[EXERCISE DATA]

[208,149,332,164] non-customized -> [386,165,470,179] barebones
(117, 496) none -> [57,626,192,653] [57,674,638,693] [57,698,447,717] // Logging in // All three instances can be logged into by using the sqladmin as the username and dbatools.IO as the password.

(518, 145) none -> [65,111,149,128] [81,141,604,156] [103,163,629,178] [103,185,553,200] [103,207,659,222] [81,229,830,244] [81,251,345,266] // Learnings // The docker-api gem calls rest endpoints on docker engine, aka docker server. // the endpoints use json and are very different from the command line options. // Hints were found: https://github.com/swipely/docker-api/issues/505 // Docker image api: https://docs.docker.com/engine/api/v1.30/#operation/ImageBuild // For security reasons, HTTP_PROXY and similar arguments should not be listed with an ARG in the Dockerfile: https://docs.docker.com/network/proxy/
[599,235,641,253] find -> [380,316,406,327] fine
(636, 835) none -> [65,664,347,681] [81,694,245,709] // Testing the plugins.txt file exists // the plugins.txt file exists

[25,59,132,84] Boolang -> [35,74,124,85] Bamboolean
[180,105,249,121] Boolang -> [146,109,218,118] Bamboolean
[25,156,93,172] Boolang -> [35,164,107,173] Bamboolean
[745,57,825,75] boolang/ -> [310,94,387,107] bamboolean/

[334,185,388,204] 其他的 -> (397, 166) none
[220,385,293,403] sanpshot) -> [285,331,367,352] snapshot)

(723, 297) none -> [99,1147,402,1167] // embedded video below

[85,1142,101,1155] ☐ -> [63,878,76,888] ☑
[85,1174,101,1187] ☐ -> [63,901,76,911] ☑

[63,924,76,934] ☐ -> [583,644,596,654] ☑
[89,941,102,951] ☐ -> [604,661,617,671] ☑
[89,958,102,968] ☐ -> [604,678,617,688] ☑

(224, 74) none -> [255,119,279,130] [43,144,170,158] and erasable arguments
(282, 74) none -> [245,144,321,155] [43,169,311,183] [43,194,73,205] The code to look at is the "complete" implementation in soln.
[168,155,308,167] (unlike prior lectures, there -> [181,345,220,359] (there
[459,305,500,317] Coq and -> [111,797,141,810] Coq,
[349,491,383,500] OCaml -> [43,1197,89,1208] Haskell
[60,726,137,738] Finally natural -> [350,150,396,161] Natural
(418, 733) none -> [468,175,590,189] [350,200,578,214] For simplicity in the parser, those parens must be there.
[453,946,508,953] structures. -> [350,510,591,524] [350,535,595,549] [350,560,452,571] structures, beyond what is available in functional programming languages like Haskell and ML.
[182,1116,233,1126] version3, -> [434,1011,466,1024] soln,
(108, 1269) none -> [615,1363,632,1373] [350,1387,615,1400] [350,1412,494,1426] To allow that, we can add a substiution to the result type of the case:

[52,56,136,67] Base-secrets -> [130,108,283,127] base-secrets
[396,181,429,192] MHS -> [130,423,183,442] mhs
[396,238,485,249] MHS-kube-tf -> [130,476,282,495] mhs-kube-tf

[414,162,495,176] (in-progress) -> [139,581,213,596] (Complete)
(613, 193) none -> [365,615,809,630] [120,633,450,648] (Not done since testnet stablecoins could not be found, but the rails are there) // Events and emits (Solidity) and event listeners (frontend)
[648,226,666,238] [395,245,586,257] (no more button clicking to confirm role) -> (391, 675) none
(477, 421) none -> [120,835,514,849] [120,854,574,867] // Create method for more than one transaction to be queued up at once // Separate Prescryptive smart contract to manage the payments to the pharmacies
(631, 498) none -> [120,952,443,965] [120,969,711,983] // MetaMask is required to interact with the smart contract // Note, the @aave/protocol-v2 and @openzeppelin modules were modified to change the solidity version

[/EXERCISE DATA]

EXERCISE BRIEF:
If a line in the material above holds "soln", copy it.

EXERCISE RESULT:
(282, 74) none -> [245,144,321,155] [43,169,311,183] [43,194,73,205] The code to look at is the "complete" implementation in soln.
[182,1116,233,1126] version3, -> [434,1011,466,1024] soln,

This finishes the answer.